[Version difference data]
+ + +

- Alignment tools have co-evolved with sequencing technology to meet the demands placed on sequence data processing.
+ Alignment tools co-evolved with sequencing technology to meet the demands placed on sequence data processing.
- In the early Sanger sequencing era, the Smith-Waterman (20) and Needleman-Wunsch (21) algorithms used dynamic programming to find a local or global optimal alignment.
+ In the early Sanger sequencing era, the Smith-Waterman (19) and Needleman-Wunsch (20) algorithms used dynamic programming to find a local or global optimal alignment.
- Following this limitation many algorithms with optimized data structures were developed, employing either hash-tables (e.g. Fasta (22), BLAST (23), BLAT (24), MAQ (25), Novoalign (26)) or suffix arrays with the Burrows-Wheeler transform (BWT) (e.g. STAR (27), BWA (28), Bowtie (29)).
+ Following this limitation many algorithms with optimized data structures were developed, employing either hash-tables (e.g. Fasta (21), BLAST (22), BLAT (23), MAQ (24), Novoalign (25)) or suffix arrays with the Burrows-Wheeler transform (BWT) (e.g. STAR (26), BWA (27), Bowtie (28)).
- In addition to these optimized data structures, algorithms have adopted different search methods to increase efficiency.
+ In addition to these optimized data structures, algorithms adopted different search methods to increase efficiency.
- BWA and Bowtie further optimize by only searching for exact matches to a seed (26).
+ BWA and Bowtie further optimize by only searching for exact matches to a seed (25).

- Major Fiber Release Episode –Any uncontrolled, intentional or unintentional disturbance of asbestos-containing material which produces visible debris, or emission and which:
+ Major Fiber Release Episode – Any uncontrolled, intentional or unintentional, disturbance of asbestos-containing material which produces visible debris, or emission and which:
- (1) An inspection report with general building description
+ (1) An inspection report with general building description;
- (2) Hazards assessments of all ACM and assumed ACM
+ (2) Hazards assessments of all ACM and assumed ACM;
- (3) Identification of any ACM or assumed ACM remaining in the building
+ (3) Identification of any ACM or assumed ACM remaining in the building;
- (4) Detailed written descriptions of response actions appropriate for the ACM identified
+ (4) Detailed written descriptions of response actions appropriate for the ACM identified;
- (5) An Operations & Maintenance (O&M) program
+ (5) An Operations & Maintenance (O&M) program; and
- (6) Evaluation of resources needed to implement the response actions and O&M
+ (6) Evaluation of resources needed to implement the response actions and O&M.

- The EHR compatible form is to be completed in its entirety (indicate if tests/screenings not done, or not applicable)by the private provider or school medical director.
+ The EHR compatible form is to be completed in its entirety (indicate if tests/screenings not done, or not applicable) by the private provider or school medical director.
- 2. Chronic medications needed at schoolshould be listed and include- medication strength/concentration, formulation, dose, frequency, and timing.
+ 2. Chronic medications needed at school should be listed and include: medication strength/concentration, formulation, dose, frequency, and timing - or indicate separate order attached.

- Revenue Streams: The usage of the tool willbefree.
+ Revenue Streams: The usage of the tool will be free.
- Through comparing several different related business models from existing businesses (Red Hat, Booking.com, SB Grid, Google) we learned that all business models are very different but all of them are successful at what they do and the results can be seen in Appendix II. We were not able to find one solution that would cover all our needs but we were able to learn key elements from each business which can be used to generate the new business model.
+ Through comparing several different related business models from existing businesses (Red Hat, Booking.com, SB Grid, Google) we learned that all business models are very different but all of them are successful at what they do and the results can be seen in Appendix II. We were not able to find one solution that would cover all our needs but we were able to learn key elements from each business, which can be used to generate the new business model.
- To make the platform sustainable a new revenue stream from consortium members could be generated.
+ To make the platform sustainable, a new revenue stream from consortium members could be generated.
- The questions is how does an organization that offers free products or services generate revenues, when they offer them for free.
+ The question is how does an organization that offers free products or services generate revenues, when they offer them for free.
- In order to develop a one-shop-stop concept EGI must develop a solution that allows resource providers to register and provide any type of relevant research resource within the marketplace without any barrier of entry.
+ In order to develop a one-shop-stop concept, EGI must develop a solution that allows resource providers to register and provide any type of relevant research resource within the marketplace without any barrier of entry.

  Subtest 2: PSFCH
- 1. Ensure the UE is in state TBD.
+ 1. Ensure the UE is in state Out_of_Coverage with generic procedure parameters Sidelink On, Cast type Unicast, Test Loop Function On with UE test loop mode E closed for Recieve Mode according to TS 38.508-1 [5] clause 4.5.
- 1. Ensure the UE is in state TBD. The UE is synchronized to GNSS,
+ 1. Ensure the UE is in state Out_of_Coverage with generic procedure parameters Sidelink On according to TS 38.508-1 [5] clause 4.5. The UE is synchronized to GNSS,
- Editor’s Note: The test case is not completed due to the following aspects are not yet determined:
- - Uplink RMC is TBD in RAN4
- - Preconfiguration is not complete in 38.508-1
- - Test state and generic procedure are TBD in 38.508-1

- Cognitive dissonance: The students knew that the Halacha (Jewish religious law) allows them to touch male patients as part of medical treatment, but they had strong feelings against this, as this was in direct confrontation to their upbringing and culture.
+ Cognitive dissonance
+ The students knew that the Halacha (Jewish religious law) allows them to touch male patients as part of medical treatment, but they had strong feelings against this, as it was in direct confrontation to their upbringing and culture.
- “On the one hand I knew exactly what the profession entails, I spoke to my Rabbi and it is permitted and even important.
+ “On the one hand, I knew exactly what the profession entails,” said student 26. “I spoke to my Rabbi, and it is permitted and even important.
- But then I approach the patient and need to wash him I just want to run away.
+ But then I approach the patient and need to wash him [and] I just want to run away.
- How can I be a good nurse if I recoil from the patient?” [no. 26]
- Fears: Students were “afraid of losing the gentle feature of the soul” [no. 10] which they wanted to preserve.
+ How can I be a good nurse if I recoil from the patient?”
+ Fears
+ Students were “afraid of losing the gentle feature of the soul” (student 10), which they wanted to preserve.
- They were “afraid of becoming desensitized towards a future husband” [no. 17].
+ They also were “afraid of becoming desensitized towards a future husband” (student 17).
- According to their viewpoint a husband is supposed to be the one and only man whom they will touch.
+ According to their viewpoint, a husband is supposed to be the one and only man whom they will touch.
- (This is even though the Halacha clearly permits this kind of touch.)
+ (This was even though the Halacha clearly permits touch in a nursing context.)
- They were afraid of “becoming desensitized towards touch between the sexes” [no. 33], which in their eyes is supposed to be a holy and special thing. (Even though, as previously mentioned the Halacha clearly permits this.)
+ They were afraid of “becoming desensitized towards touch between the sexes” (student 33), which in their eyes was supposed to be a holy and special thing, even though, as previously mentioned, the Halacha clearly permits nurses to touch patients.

+ + +

Required work
Whenever the string "placed" occurs in a line of the entries above, copy that line.

Output of the exercise
- Alignment tools have co-evolved with sequencing technology to meet the demands placed on sequence data processing.
+ Alignment tools co-evolved with sequencing technology to meet the demands placed on sequence data processing.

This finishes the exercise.